でも、その時シオンちゃんが言ったことが間違っているかと言われたら…残念な事にそうでもないのが現実。
「あとは小春先輩に許されるだけだと思ってるっすけどね」
「えっ?」
「小春先輩は知らないっすけど、遥さんもう小春先輩の生みの母とは和解してるっす。そして、時が来たら打ち明けて再婚する事も視野に入れてるらしいっすよ」
「待って待って?なにそれどういう事!?」
「……後悔してるのは、遥さんだけじゃないって事っすよ」
教科書や参考書、ノートを閉じたシオンちゃんは真面目な顔をしてこっちを見つめてくる。
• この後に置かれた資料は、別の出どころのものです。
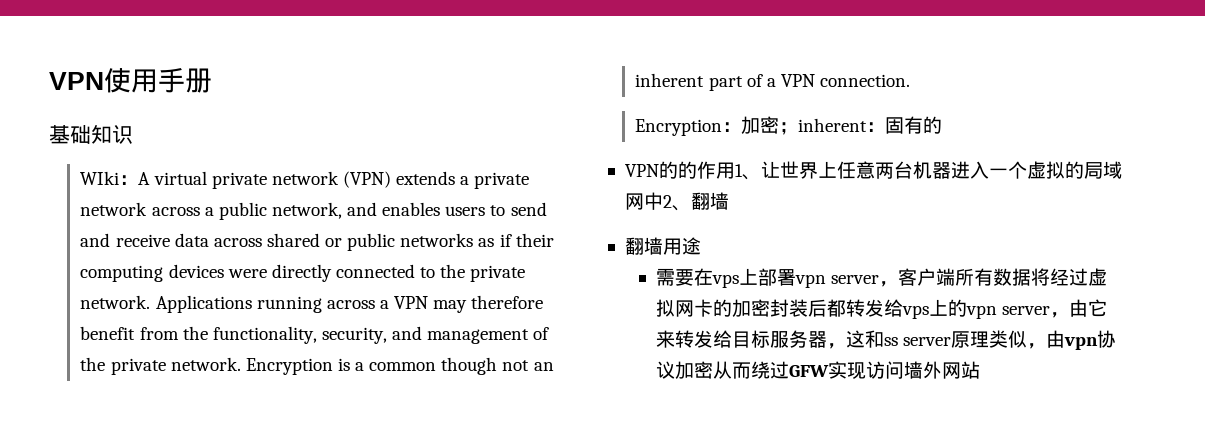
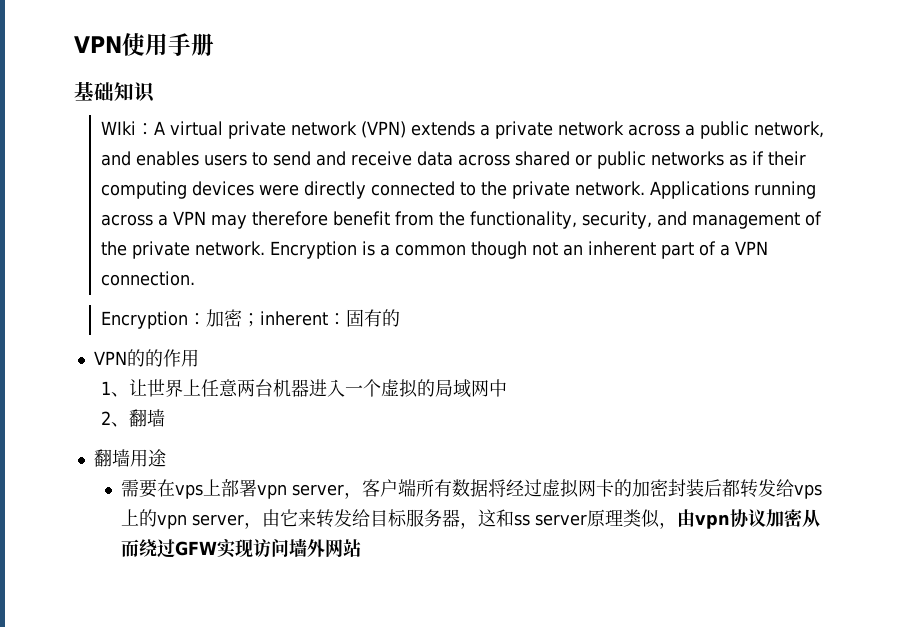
(735, 170) none -> (199, 358) //
(663, 201) none -> (508, 388) //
いつもの軽い雰囲気は何処へやら…本当に真剣で真面目だ。
一度は離婚した小春ちゃんの生みの母と再婚する?
そんなの…小春ちゃんは許してくれるの?
「小春先輩の生みの母も、浮気をした遥さんを一時の怒りに身を任せて突き放してしまったこと、それと同時に小春先輩を置いて逃げたことを後悔してるらしいっす」
「だから…再婚するの?今更?」
「今だから、っすよ。小春先輩が親に求めているものが何か分かるっすか?愛情、じゃないっすよ?」
「…分かんない」
「『独り立ち』。もう子どもじゃない。自分は恋人と自分の人生を生きる。だから、私の事を気にしないで生きてほしい」
…重いね。
まだ18歳だってのにそんな事を考えてるのか。
自分だけでなく、親の事も考えて…私なんて、未だに反抗期真っ盛りでどうやって逃げ出すかしか考えてないのにね。
やっぱり、私なんかよりずっと大人なんじゃない?
「小春先輩が巣立ったら再婚する。遥さんはそう考えてるらしいっす」
「でも、許してもらえるの?」
「…許すっすよ、きっと。家族と向き合う、最後のチャンスっすからね」
家族と向き合う…私にも刺さる言葉だね。
人の振り見て我が振りなおせ、って言うのは失礼な事かもだけど、全くその通りないい言葉だ。
……でも、それだけじゃ駄目だ。
私も、小春ちゃんは遥さんに出来ることは無いかな?
今はただの傍観者で、事が済んだら戻って来て当事者ヅラをする。
そんな人間にはなりたくないからね。
「私に出来ることってあるかな?」
「…そうっすね。まずはもっと小春先輩と仲良くなる事っすね。あと、誤差とは言えリカ先輩は歳上。その上もう学生じゃない社会人っすから、遥お義母さんもリカ先輩を相談相手にすると思うっすよ」
いつものケロッとしたシオンちゃんが戻ってきた。
教科書やノートを開いて勉強を再開している。
シオンちゃんはまだまだ学生だなぁ。
それに凄く頭が良さそう。
「シオンちゃんって成績は良い方?悪い方?」
「藪から棒っすね。まあ、普通っすよ。高くもなければ低くもない。そんな感じっす」
普通…平均くらいって事か。
なら十分だね、これならシオンちゃんが勉強不足で冒険者をやめろって言われる心配はなさそう。
…にしても今何の勉強をしてるんだろう?
生物って事は分かるけど…こんな難しい内容やったっけ?
う〜ん…駄目だね。私は力になれない。
シオンちゃん含め、学生達の力にはなれない事を、むしろ邪魔になる事を悟った私は個室を出た。
…暇だね。せっかく図書館に居るんだし、何か本を読みますか。